At the conclusion of the week, several students brought home a renewed sense of what they would like to do with their futures.

“It kind of makes me want to be an engineer,” Max said.

The trip stressed the roles that science, math and teamwork play in everyday life, students said. While some felt that it would be a dream to be an astronaut, Space Camp helped to affirm Nick’s career goals.

“I’d rather be a nuclear particle physicist,” he said matter-of-factly.

During the educator portion of the program, Nolan attended several presentations and met astronaut Donald Thomas. Through his attendance, Nolan also earned free modeling software that he can bring back to his technology classes.

One point that really hit home for Nolan was that when presenters spoke, they stressed that if man makes it to Mars in the near future, it could be the students now sitting in our classrooms making that trip.

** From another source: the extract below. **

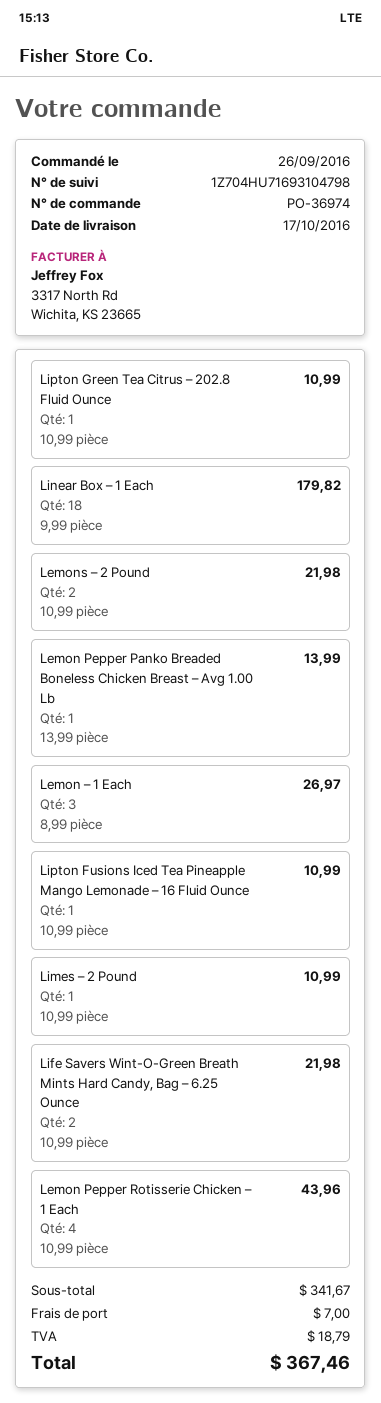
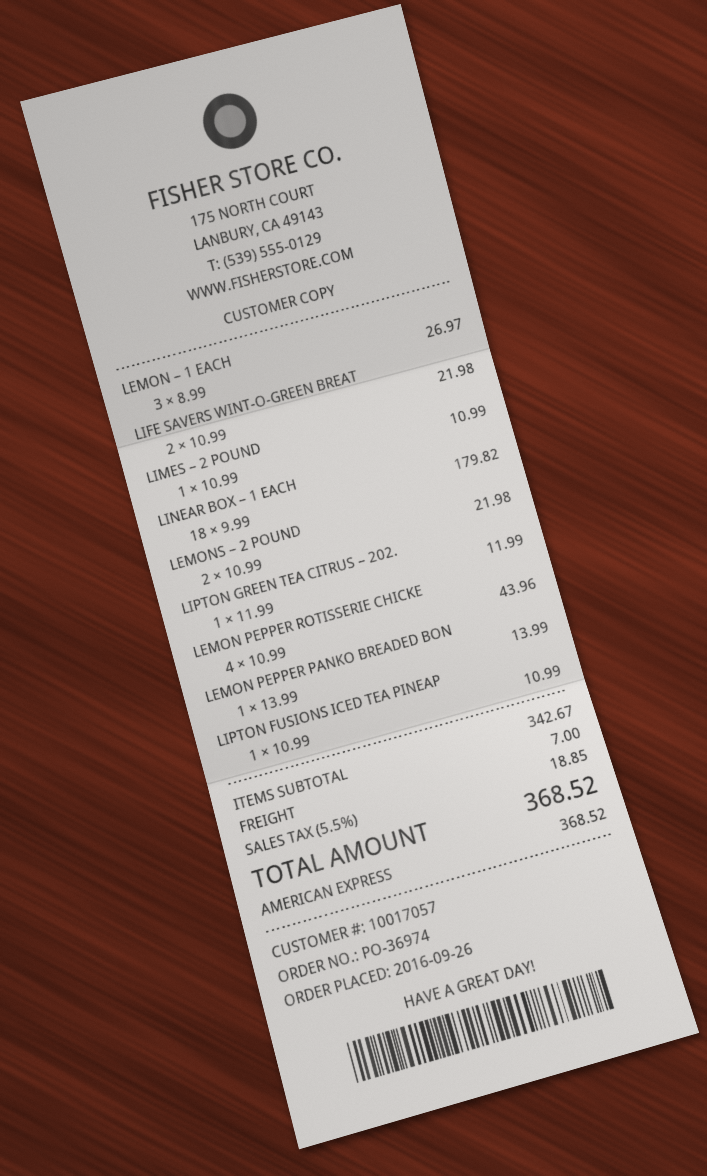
Lipton Green Tea Citrus – 202.8 Fluid Ounce: 1 x 10.99 = 10.99 -> 1 x 11.99 = 11.99
subtotal: 341.67 -> 342.67
tax: 18.79 -> 18.85
total: 367.46 -> 368.52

“That just motivated me,” he said.

Funding for the camp was provided by Northrop Grumman Corp., which has offices in Amherst. Nolan has participated in the defense giant’s science and technology programs for several years, earning $600 over the past two years for supplies for his classroom. This year, he asked company representatives about the space program and was given the opportunity to participate along with students who have expressed an interest in space exploration, science, mathematics and engineering.

The students’ parents were thankful to Northrop Grumman for giving their children the opportunity to attend Space Camp.

“They had nothing but positive and great things to say about the trip,” said Sherri Mages, Max’s mother. “I just thought it was top-notch.”

Parents agreed it was a once-in-a-lifetime opportunity.

“We were just pleased beyond belief,” said Deb Sugg, Nick’s mother. “It was like winning the lottery.”